Action item>
Every record below is to be retyped exactly, with the pictures left out.

Before-and-after page screenshots
Start of Block

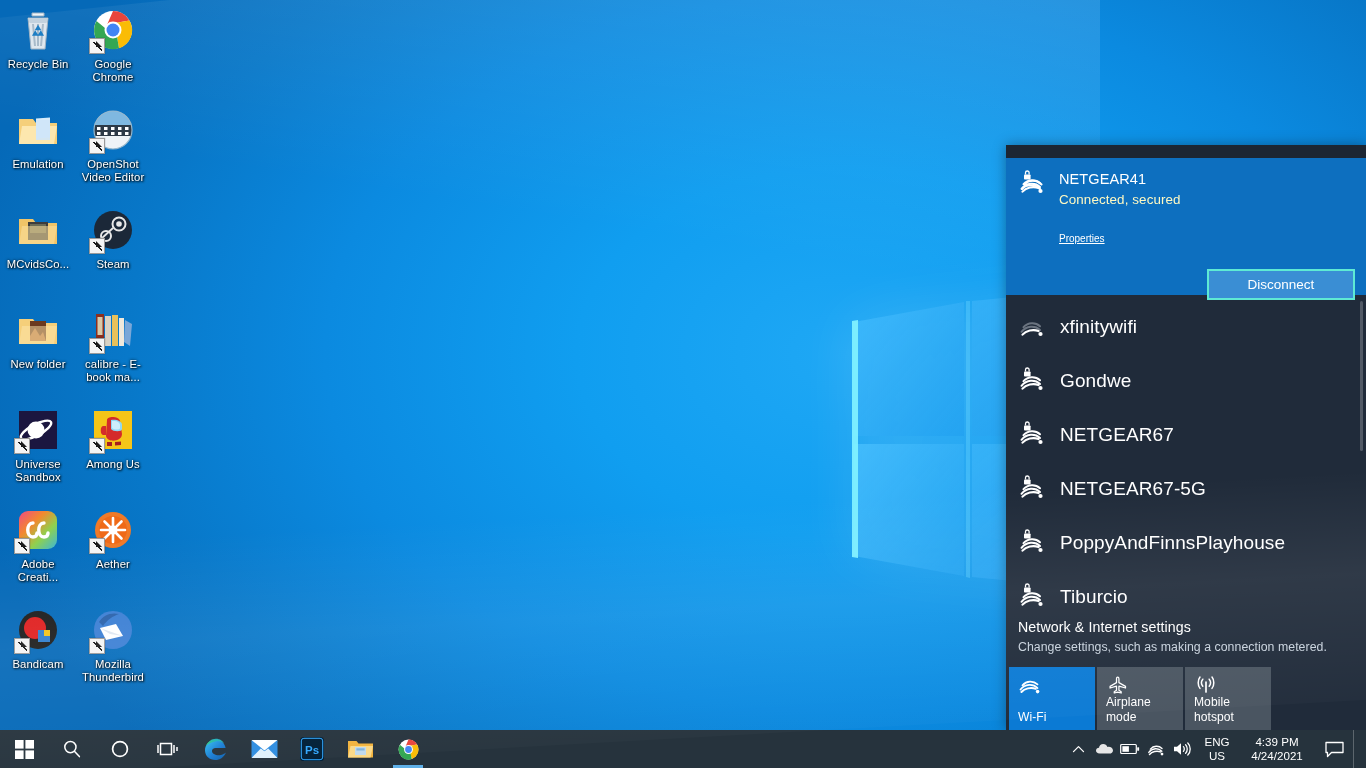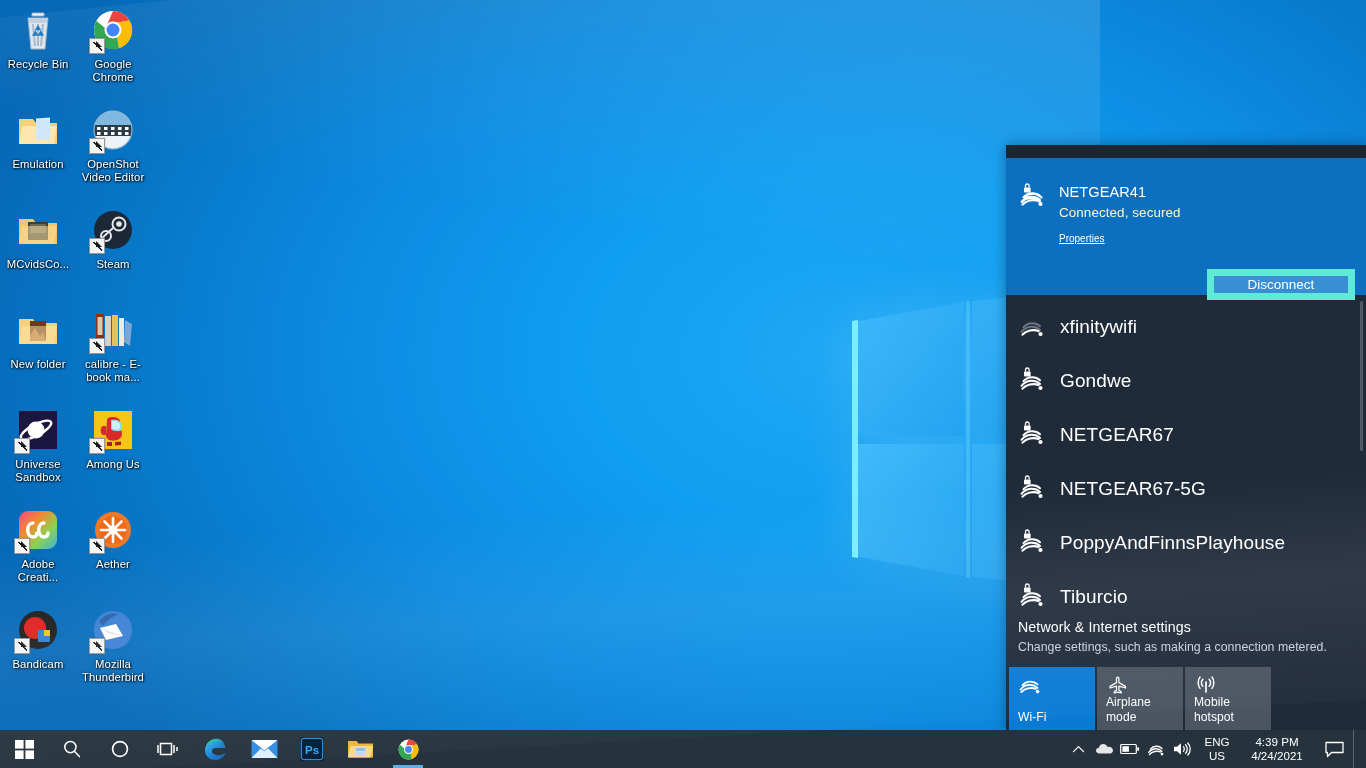--- a/index.html
+++ b/index.html
@@ -129,7 +129,7 @@
     flex: 0 0 auto;
     background: #0a70c4;
     background: #0d6fbf;
-    padding: 24px 12px 10px 12px;
+    padding: 11px 12px 10px 12px;
     position: relative;
     height: 137px;
   }

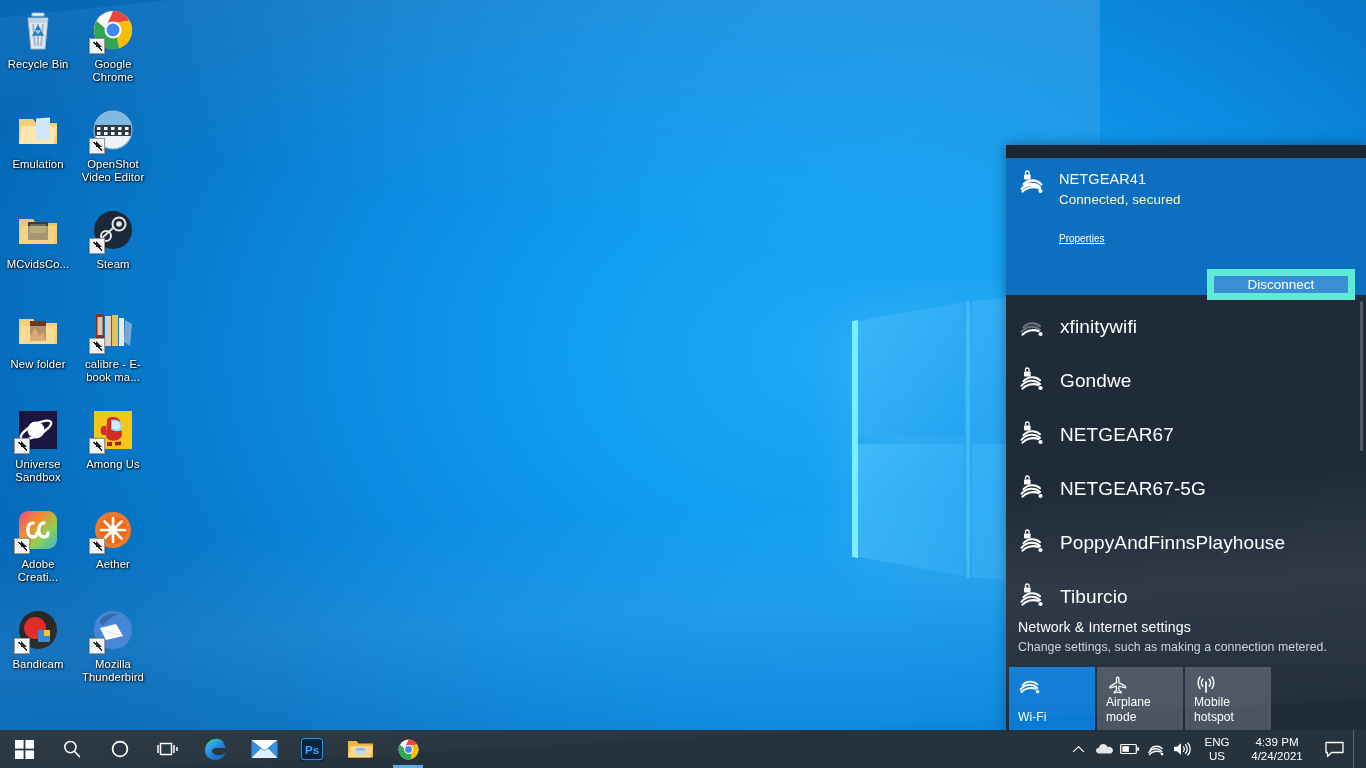--- a/index.html
+++ b/index.html
@@ -168,7 +168,7 @@
     width: 148px;
     height: 31px;
     background: #3a8ed4;
-    border: 7px solid #5eead4;
+    border: 2px solid #5eead4;
     color: #ffffff;
     font-size: 13.5px;
     font-family: "Liberation Sans", sans-serif;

End of Block

Answer box>
--- a/index.html
+++ b/index.html
@@ -129,7 +129,7 @@
     flex: 0 0 auto;
     background: #0a70c4;
     background: #0d6fbf;
-    padding: 24px 12px 10px 12px;
+    padding: 11px 12px 10px 12px;
     position: relative;
     height: 137px;
   }

--- a/index.html
+++ b/index.html
@@ -168,7 +168,7 @@
     width: 148px;
     height: 31px;
     background: #3a8ed4;
-    border: 7px solid #5eead4;
+    border: 2px solid #5eead4;
     color: #ffffff;
     font-size: 13.5px;
     font-family: "Liberation Sans", sans-serif;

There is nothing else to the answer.